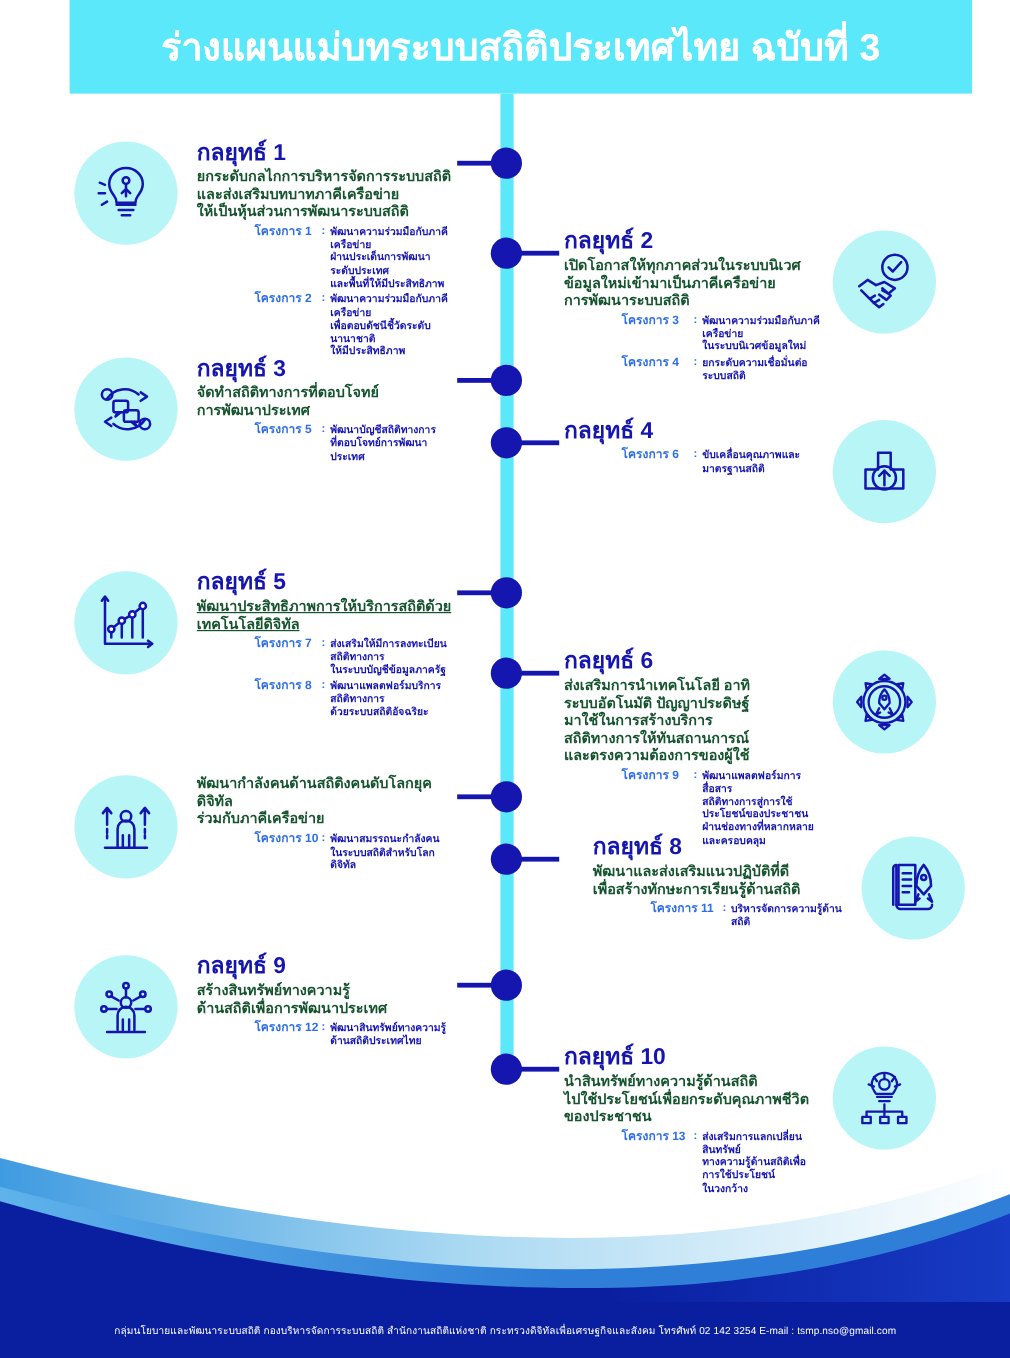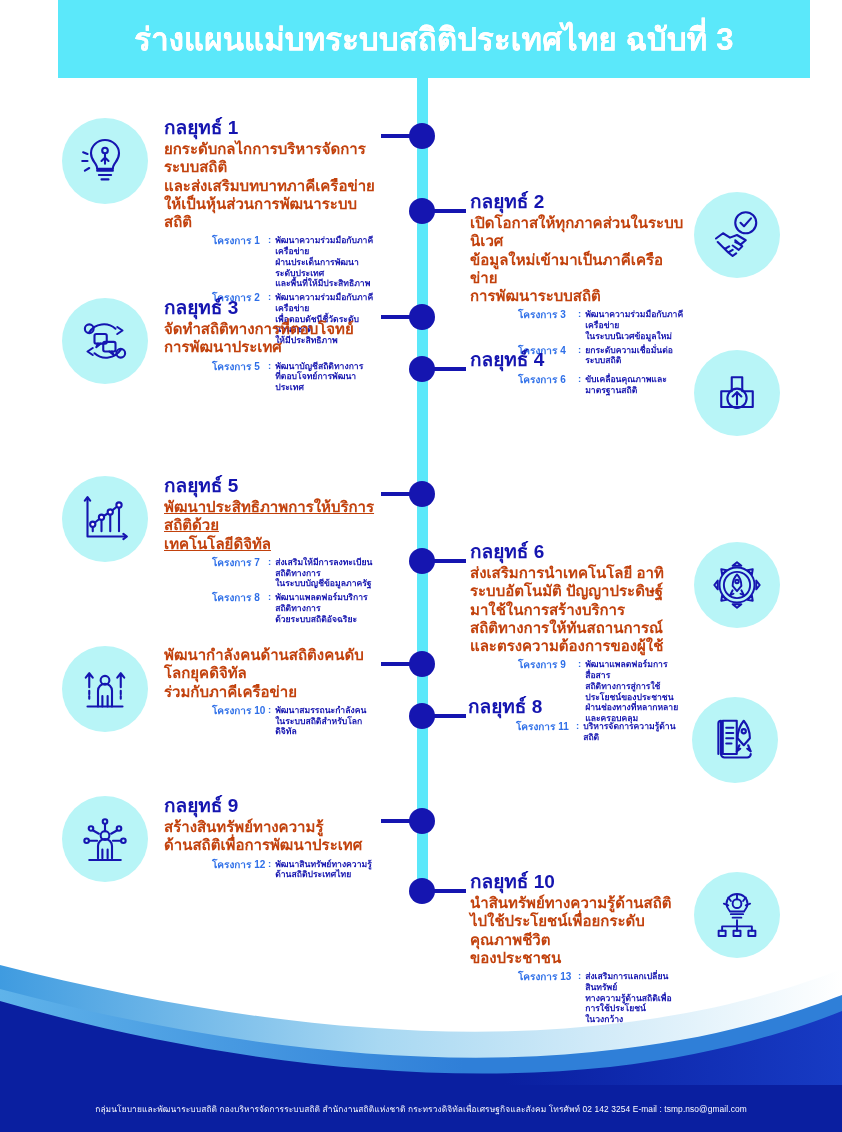--- a/index.html
+++ b/index.html
@@ -46,7 +46,7 @@
     margin-bottom:2px;
   }
   .strat-desc{
-    font-size:15px; font-weight:bold; color:#c2410c; line-height:1.22;
+    font-size:12px; font-weight:bold; color:#14532d; line-height:1.22;
   }
   .projects{ margin-top:4px; }
   .proj-row{ display:flex; align-items:flex-start; margin-top:3px; line-height:1.15; }

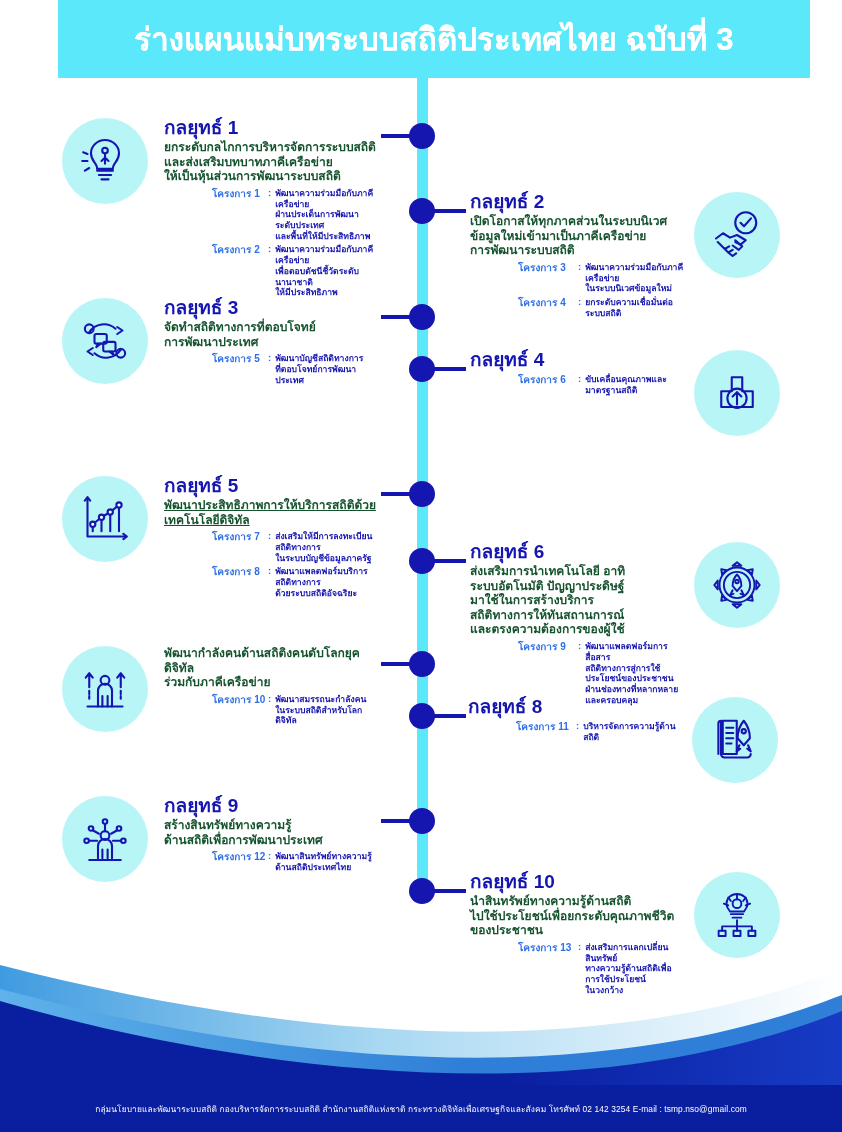--- a/index.html
+++ b/index.html
@@ -354,7 +354,7 @@
   </div>
 </div>
 
-<div class="block right" style="left:468px; top:697px; width:320px;">
+<div class="block right" style="left:494px; top:697px; width:320px;">
   <div class="inner">
     <div class="txtcol" style="width:214px;">
       <div class="strat-title">กลยุทธ์ 8</div>

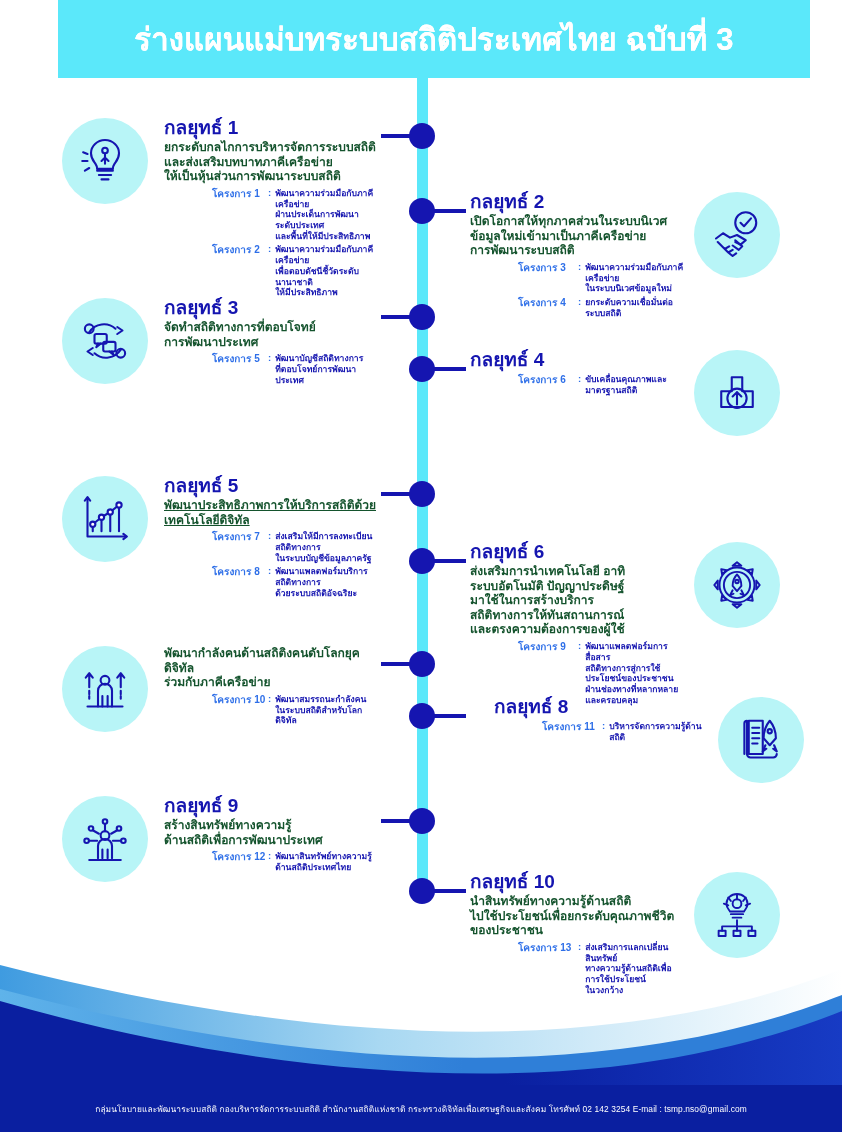--- a/index.html
+++ b/index.html
@@ -358,6 +358,8 @@
   <div class="inner">
     <div class="txtcol" style="width:214px;">
       <div class="strat-title">กลยุทธ์ 8</div>
+      <div class="strat-desc" style="white-space:pre-line;">พัฒนาและส่งเสริมแนวปฏิบัติที่ดี
+เพื่อสร้างทักษะการเรียนรู้ด้านสถิติ</div>
       <div class="projects">
         <div class="proj-row">
           <span class="proj-label">โครงการ 11</span>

* EXERCISE REQUIREMENTS: For each line above that contains "size", make a copy.

* ANSWER SECTION:
-    font-size:15px; font-weight:bold; color:#c2410c; line-height:1.22;
+    font-size:12px; font-weight:bold; color:#14532d; line-height:1.22;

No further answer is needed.